И белые печали на висках.

* * *

Господство гигантской индустрии и колоссальных машин неоспоримо создало новые небывалые рефлексы в центральной нервной системе современного человека. А раз так — то следует понятие прекрасного извлекать из людей, которые овладели машинами и пространствами, и на этом извлечении строить современную эстетику.

* * *

Моими учебниками являются совершающиеся факты на улицах и в зданиях Москвы. И размышляя о виденном мною, я обыкновенно рассматриваю репродукции картин, где художник берет какой-нибудь характерный в определенное для времени мгновение факт и изображает его в образе, дает ему лицо, фигуру, платье и обстановку.

Каждое мгновение существования факт = есть существование в определенном образе мысли, меняется факт — меняются мысли. И только живопись может одеть мысль и поставить ее пред живущими в одном состоянии на веки веков. Вот поэтому я и учусь беспрестанно у свершившихся фактов на улицах и в зданиях Москвы и у мировой живописи старых и современных мне художников — отсюда и нужно исходить, если хочешь понять мои стихи.

* * *

Впечатления о Российско-Голландской выставке цветов. Сентябрь, 1955

— Цветочная выставка Московской области и Голландии отражает суть народа того и другого. На русской части выставки цветов многое множество: в вазах не букеты, а тугие веники, сортов тоже много, цветы подобраны один к другому без учета форм и цвета, в общем, богатство чувств и обилие прекрасного удивляет и поражает, но все это в великом сборище безвкусицы и дикой душевной некультурности (печально и горько).

— Про Голландию я бы сказала, что чувства и душевность в голландских цветах отсутствуют. Есть декоративная красивость. Есть и поэтичные цветы, как декадентские стихи. В цветах мало природы, много искуственного, но все это подано с таким отшлифованным изяществом, с таким блеском и вкусом, что москвичи только ахают.

* * *

Правда — в добре, а добро присуще русскому народу (а не царям).

Искателю правды нужно иметь индийское совершенство духа. А индийский Будда появился из цветка.

Но влияние цветов на сердца

Не стоит еще вровень с железом

И мы молча глядим

И ворочаем думы свои.

* * *

Взрослые только притворяются взрослыми —

Думаете, украшения елочные они для ребят покупают? Сами себя, не хуже младенцев, забавляют, а внешне посмотришь — очки, шляпа, портфель в руках.

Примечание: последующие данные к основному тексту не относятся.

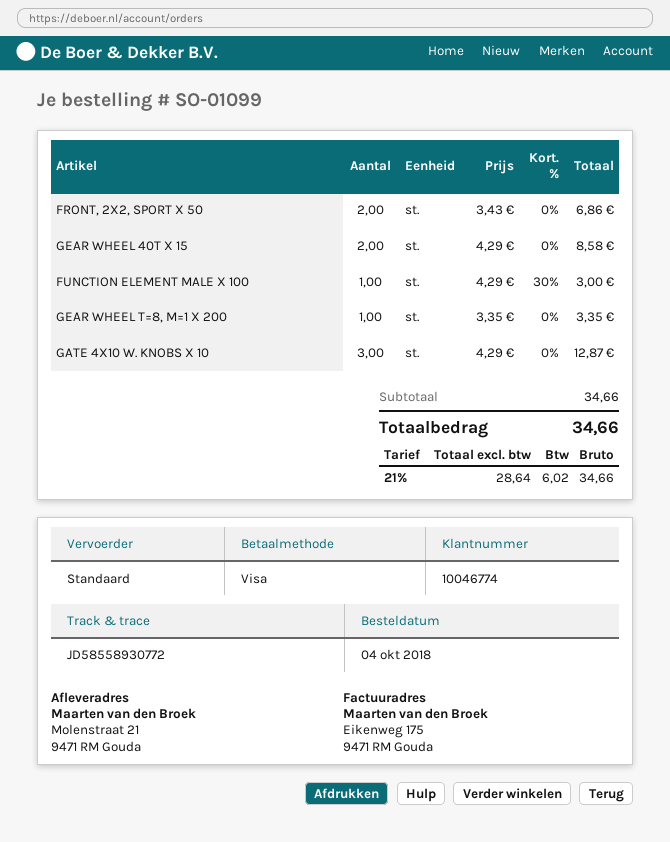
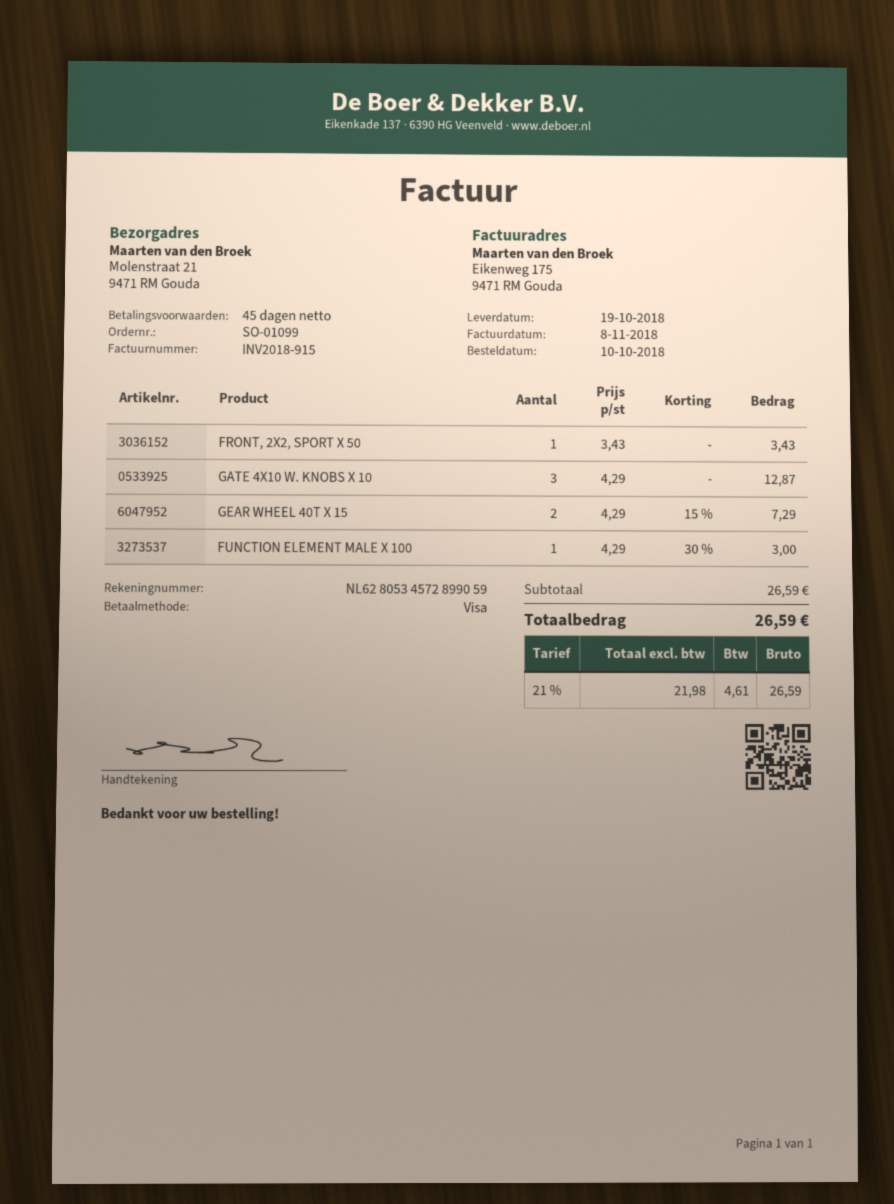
order date: 2018-10-04 -> 2018-10-10
FRONT, 2X2, SPORT X 50: 2 x 3.43 = 6.86 -> 1 x 3.43 = 3.43
GEAR WHEEL 40T X 15: 2 x 4.29 = 8.58 -> 2 x 4.29 - 15% = 7.29
GEAR WHEEL T=8, M=1 X 200: 1 x 3.35 = 3.35 -> none
subtotal: 34.66 -> 26.59
net: 28.64 -> 21.98
tax: 21% = 6.02 -> 21% = 4.61
total: 34.66 -> 26.59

А у самого в кабинете — медвежата на столе. Да и эти туалетные безделушки — тоже игрушки. Человек до конца своих дней остается ребенком, только мозговые линии умножаются и углубляются к созреванию, поэтому взрослый и становится по-настоящему умным и серьезным. А к старости извилины усыхают и в старике опять начинает царствовать ребенок.

Записки из поезда «Москва — Ялта»

* * *

Море требует, чтоб на него смотрели

И когда ты в молчании постоишь

Поглядишь на него

Море разрешит полюбить себя

И останется в сердце твоем.

* * *

Круглые шары паразитов съедают деревья (пригород Харькова).

Торчат кое-где на пашнях немецкие деревянные кресты. Появились пирамидальные тополя. Преобладает чернолесье. Вокзал Харькова. Две молодые стрелочницы с флажками встречают поезд. Гордые и румяные, как адмиралы.

* * *

Гора

Медвежья гора

Печально-одинокая гора

Она предстала предо мной

Отвергнутая прочими хребтами

Стояла в море

И облако дымилось на челе

И солнце отражалось в море

Похожее сиянием

На полотенце.

* * *

Ялта

Листья у всех растений в месяц февраль как кожаные. Земля — почва — великолепного коричневого цвета и напоминает цыплячий пух.

Огромное дерево называется «волчьи ягоды».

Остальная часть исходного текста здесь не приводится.